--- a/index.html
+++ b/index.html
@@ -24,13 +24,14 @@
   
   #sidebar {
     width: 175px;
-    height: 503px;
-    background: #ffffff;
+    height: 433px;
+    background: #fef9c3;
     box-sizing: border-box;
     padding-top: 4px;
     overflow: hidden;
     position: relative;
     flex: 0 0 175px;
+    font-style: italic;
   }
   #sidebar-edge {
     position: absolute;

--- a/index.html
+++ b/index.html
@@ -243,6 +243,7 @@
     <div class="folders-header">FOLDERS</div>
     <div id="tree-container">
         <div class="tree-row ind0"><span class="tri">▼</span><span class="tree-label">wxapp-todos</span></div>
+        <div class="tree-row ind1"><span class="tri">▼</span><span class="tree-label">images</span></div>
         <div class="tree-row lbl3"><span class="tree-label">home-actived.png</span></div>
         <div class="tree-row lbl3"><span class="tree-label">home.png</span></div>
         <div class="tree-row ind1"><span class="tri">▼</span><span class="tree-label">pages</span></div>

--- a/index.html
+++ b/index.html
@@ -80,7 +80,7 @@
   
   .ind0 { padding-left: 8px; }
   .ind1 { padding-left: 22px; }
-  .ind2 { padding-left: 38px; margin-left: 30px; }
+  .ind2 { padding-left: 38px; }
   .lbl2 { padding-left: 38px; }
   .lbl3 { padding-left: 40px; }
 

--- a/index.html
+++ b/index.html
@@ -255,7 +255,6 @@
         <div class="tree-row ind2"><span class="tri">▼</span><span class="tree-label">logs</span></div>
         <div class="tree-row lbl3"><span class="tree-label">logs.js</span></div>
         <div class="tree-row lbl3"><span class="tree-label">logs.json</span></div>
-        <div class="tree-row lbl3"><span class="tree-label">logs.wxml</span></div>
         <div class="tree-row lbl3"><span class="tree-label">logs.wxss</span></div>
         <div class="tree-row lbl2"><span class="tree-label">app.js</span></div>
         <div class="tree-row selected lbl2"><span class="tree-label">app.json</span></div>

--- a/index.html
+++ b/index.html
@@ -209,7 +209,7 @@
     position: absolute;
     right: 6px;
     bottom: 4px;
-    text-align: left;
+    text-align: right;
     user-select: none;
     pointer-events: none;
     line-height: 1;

=-=-=

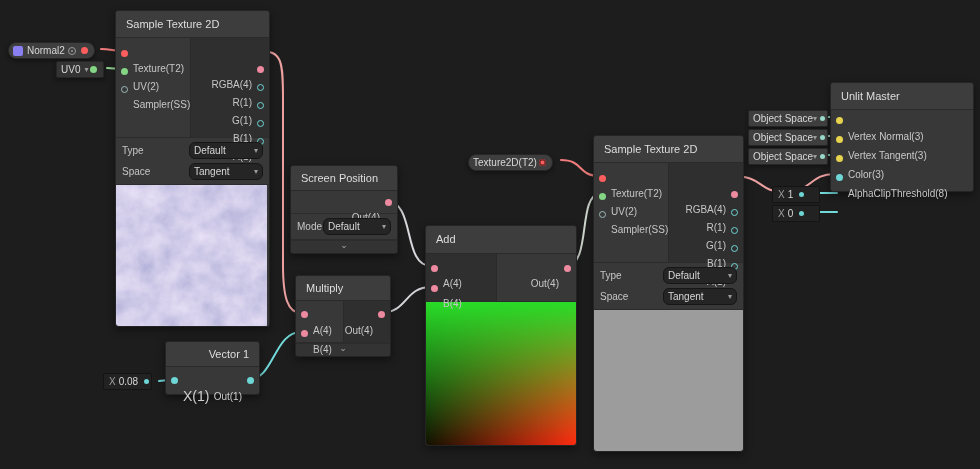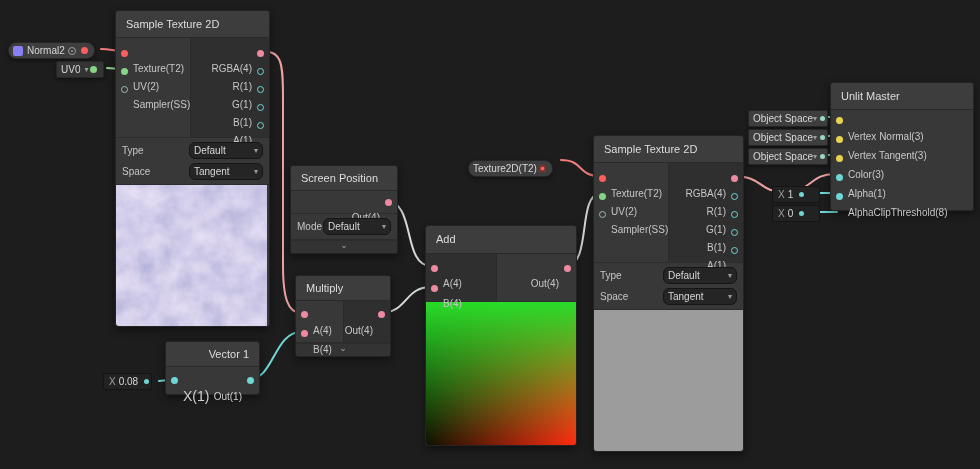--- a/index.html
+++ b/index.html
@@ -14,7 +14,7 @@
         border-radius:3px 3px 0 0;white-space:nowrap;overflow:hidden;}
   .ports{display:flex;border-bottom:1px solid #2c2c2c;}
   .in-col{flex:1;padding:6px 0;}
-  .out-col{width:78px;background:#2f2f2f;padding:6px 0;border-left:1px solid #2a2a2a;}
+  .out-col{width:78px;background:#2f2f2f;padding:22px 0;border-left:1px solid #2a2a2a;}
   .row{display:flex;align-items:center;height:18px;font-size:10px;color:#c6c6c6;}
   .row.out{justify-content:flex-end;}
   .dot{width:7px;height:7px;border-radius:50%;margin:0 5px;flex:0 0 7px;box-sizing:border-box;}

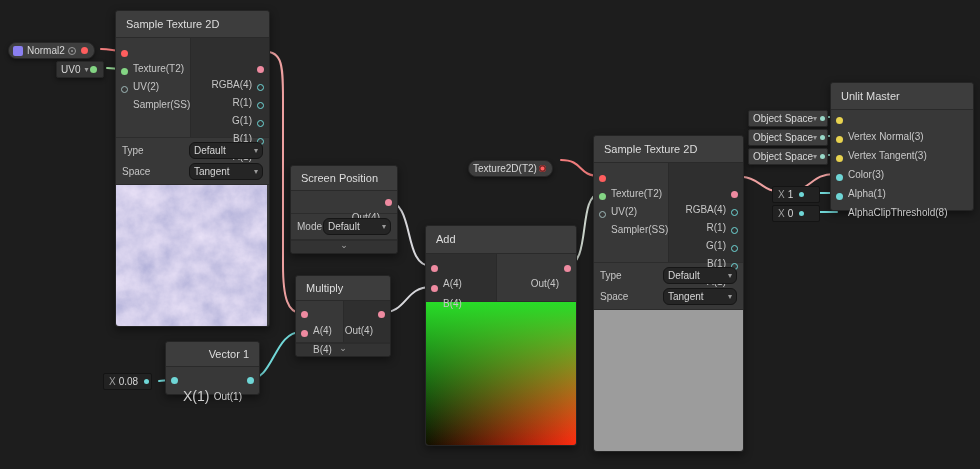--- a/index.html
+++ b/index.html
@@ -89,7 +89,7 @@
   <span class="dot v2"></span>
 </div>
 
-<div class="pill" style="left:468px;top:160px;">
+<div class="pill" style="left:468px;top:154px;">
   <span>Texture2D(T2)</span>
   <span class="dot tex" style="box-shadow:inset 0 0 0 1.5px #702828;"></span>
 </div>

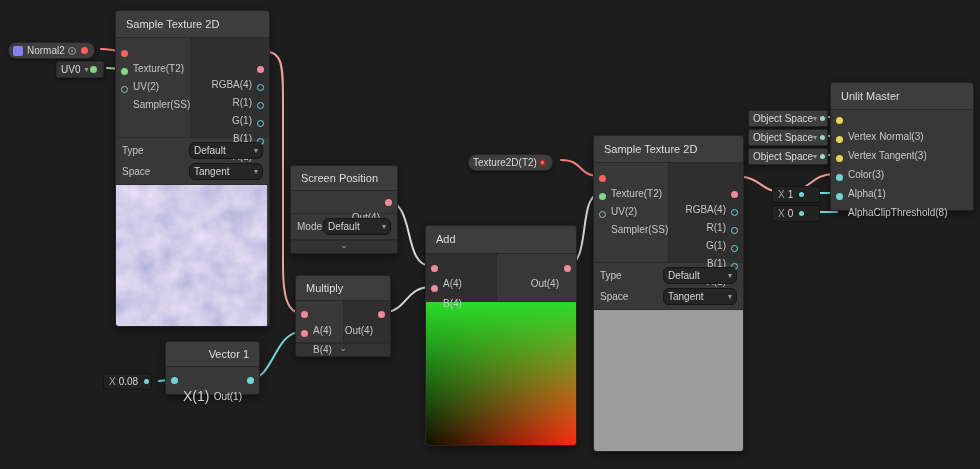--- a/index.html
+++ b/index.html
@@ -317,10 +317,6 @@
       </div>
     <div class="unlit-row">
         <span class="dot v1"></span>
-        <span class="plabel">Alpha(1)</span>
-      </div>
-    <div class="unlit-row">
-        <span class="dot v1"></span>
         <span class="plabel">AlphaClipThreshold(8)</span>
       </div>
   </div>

=-=-=

TASK TO COMPLETE
Count the lines of the data that contain the string "width", and reply with that number alone.

COMPLETED EXERCISE
4